Thorncombe Beacon yields everything from several different species of ammonites, shells (including brachiopods and bivalves), some superb starfish specimens, crinoids, belemnites and much, much more. However you often have to work hard to find them
♦ Thorncombe Beacon can be reached by following a narrow road along the shore, just opposite the Castle Inn in Childeock.
♦ There is a small car park at Thorncombe, which is highly recommended. Thorncombe Beacon is on your left from the car park.
♦ Ref: 50.71866°N, 2.80369°W
FIND FREQUENCY: ♦♦♦♦ – If you are prepared to take heavy lump hammers and split blocks from what used to be called the Dorset Junction Bed (now the Beacon Limestone Formation), there is plenty to be found. This includes a great range of superb ammonites, along with starfish and many other types of fossil.
CHILDREN: ♦♦♦ – The foreshore at Thorncombe Beacon is very rocky. This site is only suitable for families with older children, as some of the boulders are extremely hard and large. Although you can find fossils on the foreshore, most have to be split from the rock using a geological hammer.
ACCESS: ♦♦♦ – Accessibility is excellent. There is a car park practically on the beach, with toilets and a pub next to it. However it can be a difficult walk when the beach between Seatown and Thorncombe Beacon Cliff is built up with pebbles.
TYPE: – This is a foreshore and cliff location, so fossils can be found in both. However, the vast majority of fossils are found in rocks on the foreshore or by smashing blocks of the Dorset Junction Bed.
This is an SSSI, so no hammering is allowed on the cliff or bedrock. This site is part of the Jurassic World Heritage Coastline, so follow the Fossil Code of Conduct. This is also private land, so digging into the cliff or foreshore is strictly forbidden. Damage has already been caused to the heritage site by people using power tools. This is strictly against SSSI rules and any attempt to ignore them may result in prosecution.
To find fossils, you need to look for layered yellow rocks (these are from the Junction Bed). Split these open or, if they are too big, smash them up using lump hammers, then fine split using normal splitting hammers. They are normally full of fossils, including ammonites and shells. There are plenty of finds to be made. Starfish (Palaeocoma egertoni) can be found, together with a large number of ammonites (especially Amaltheus margaritatus and Lytoceras fimbriatum), belemnites, crinoids, brachiopods, bivalves, gastropods and trace fossils.
Keep an eye on the surface of weathered rocks – most of the starfish are found simply in rocks lying on the foreshore. Indeed, there are plenty of fossils to be found, so keep an eye open on all of the rocks, rather than simply splitting a few open.

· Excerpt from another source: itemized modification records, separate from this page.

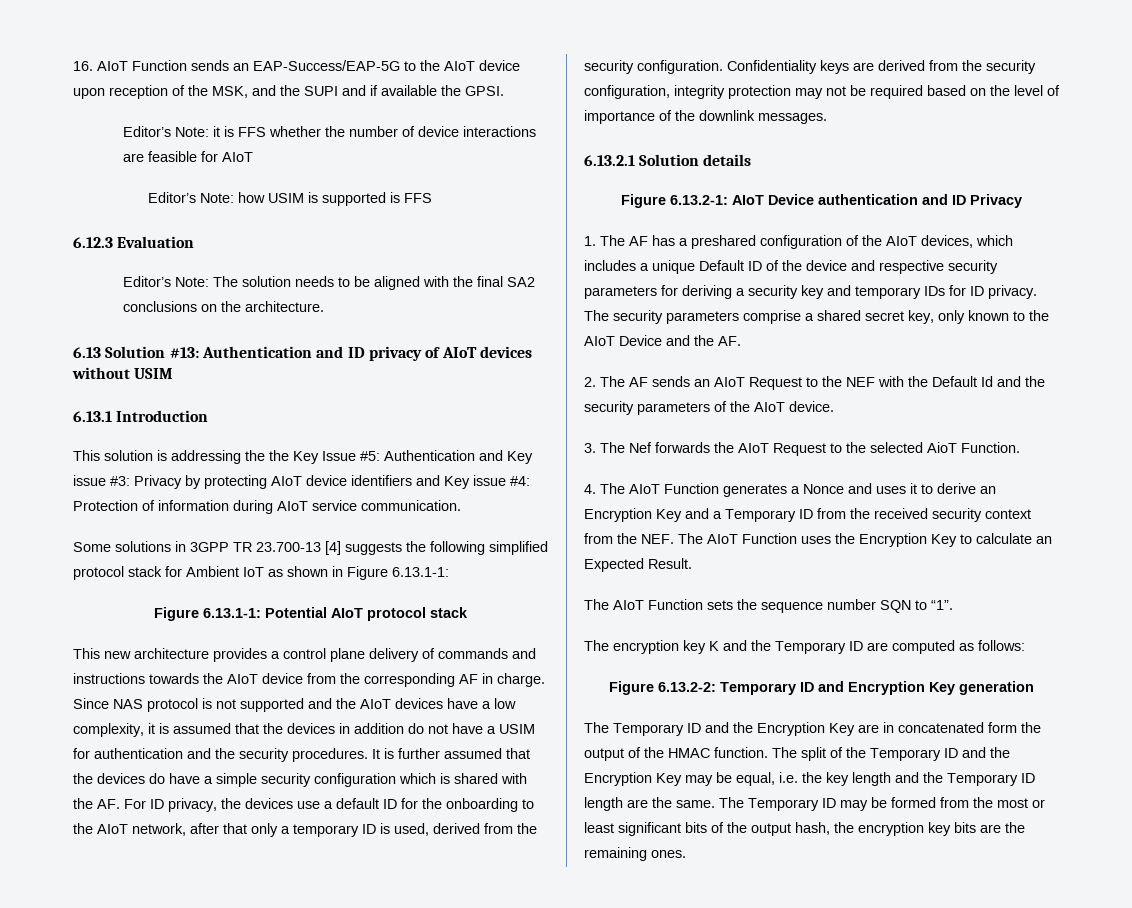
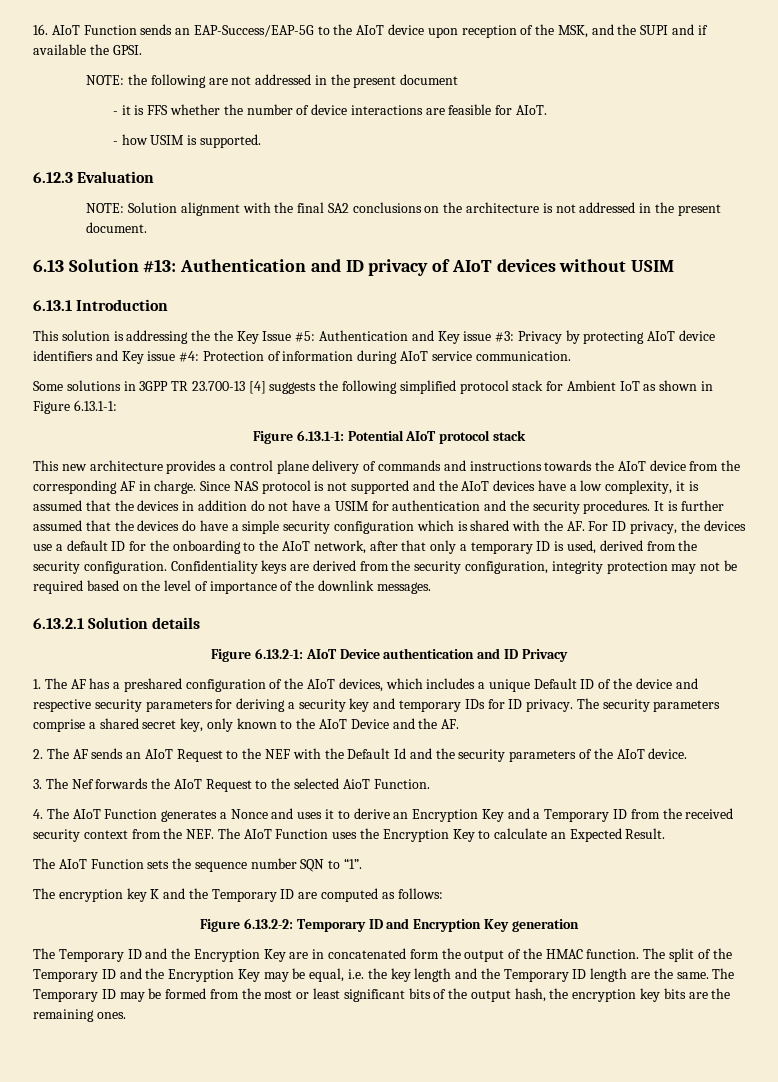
- Editor’s Note: it is FFS whether the number of device interactions are feasible for AIoT
- Editor’s Note: how USIM is supported is FFS
+ NOTE: the following are not addressed in the present document
+ - it is FFS whether the number of device interactions are feasible for AIoT.
+ - how USIM is supported.
  6.12.3 Evaluation
- Editor’s Note: The solution needs to be aligned with the final SA2 conclusions on the architecture.
+ NOTE: Solution alignment with the final SA2 conclusions on the architecture is not addressed in the present document.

If you are lucky, sometimes Greensand can slip and be exposed on the foreshore. If it is, it may be in the soft form (it turns hard when it is exposed to air). Fossils shells can be found in this and, in its soft form, these are very easy to extract.
At the base of the cliff at Thorncombe Beacon is the Eype Clay Member from the Lower Jurassic, in the middle of which are a number of nodules from the Eype Nodule Bed, although they are often covered by slippages. Thorncombe Beacon is 157m high. At the top is Upper Greensand and Gault from the Lower Cretaceous and below these are the Lower Jurassic Bridport Sands, Down Cliff Clay Member and the Thorncombe Sands Member. The formerly named Junction Bed (Beacon Limestone) where most of the ammonites come from is between the Down Cliff Clay Member and the Thorncombe Sand Member. Ammonites include Amaltheus margaritatus and Lytoceras fibriatum
Under the Thorncombe Sands is the Down Cliff Sands Member, which rests on the Eype Clay with the Starfish Bed between the two. Starfish can be found here, but they are not common. Fallen blocks of a micaceous siltstone, in which the brittlestars (Palaeocoma egertoni) occur are targeted by local collectors and are very difficult to extract without breaking.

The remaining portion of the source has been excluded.